Tagged as: Family, Troubled relationships<< Previous question   Next question >>
Question - (6 November 2012) 6 Answers - (Newest, 6 November 2012)
A female United Kingdom age 51-59, anonymous writes:

I came out of an abusive relationship with a man who originated from Alger. My ex-boyfriend is sitting behind bars after he beat me up and pushed me down the stairs. The problem is I have a beautiful daughter with him who is just 4 years old and I am worried what to do to prepare myself for future questions. I don't want any contact with her dad / my ex after all what he did to me, but his family overseas keeps in touch and I don't know how to protect my child and actually what to do later when she asks questions and maybe she would want to travel as a teenager and meet her dad's family.

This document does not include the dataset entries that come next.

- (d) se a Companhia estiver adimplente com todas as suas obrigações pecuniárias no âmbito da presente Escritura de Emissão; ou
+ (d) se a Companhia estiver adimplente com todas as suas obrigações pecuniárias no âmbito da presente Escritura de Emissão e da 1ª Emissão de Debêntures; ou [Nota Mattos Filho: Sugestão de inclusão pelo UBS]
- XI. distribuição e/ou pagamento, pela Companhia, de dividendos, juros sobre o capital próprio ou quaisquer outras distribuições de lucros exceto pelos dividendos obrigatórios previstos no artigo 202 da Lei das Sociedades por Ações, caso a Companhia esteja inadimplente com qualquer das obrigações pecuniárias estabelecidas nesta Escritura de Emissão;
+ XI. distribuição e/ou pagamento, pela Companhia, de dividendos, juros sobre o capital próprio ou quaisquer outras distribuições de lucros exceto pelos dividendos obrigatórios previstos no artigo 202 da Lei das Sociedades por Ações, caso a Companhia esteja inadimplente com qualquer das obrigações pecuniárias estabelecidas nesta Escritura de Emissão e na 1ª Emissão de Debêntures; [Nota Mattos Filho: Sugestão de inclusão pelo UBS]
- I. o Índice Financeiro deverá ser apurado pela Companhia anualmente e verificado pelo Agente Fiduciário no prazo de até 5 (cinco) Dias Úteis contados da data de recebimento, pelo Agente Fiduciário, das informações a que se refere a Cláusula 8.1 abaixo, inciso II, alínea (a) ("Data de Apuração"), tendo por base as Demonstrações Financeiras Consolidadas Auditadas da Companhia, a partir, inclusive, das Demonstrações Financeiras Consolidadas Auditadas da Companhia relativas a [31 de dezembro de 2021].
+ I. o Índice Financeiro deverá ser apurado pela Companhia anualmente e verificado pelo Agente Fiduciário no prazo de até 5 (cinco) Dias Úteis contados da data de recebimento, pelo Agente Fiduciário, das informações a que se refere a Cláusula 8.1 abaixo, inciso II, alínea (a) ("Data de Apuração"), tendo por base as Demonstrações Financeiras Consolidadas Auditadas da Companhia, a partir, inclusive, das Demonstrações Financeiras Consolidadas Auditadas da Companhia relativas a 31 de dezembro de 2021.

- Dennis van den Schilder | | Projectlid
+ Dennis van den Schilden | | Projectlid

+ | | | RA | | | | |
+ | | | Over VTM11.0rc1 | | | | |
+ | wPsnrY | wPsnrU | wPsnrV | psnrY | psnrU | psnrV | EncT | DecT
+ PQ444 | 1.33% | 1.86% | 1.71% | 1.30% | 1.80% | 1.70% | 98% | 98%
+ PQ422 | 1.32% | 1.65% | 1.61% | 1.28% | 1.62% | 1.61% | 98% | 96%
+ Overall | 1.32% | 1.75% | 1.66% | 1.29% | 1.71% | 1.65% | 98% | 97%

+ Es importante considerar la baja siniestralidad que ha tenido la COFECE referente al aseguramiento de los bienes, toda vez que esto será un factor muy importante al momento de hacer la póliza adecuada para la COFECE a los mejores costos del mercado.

He will stand trial sometime this month and there is a strong possibility that he will have to leave the country. His residence permanent was not renewed so he will go back home. At the beginning of the relationship he was really loving and caring and as a matter of fact he wanted to get married in the future and he wanted children. Marriage for us had to wait as he was helping his younger bother financially to get married but we got pregnant. Once I got pregnant and I bought our new house, he changed and became completely a different person. He was diagnosed later as schizophrenic.

If you were me what would you do? how can I protect my child and myself, will I hurt my child if I cut all contact with her dad's family? what do I tell her about what he did to me?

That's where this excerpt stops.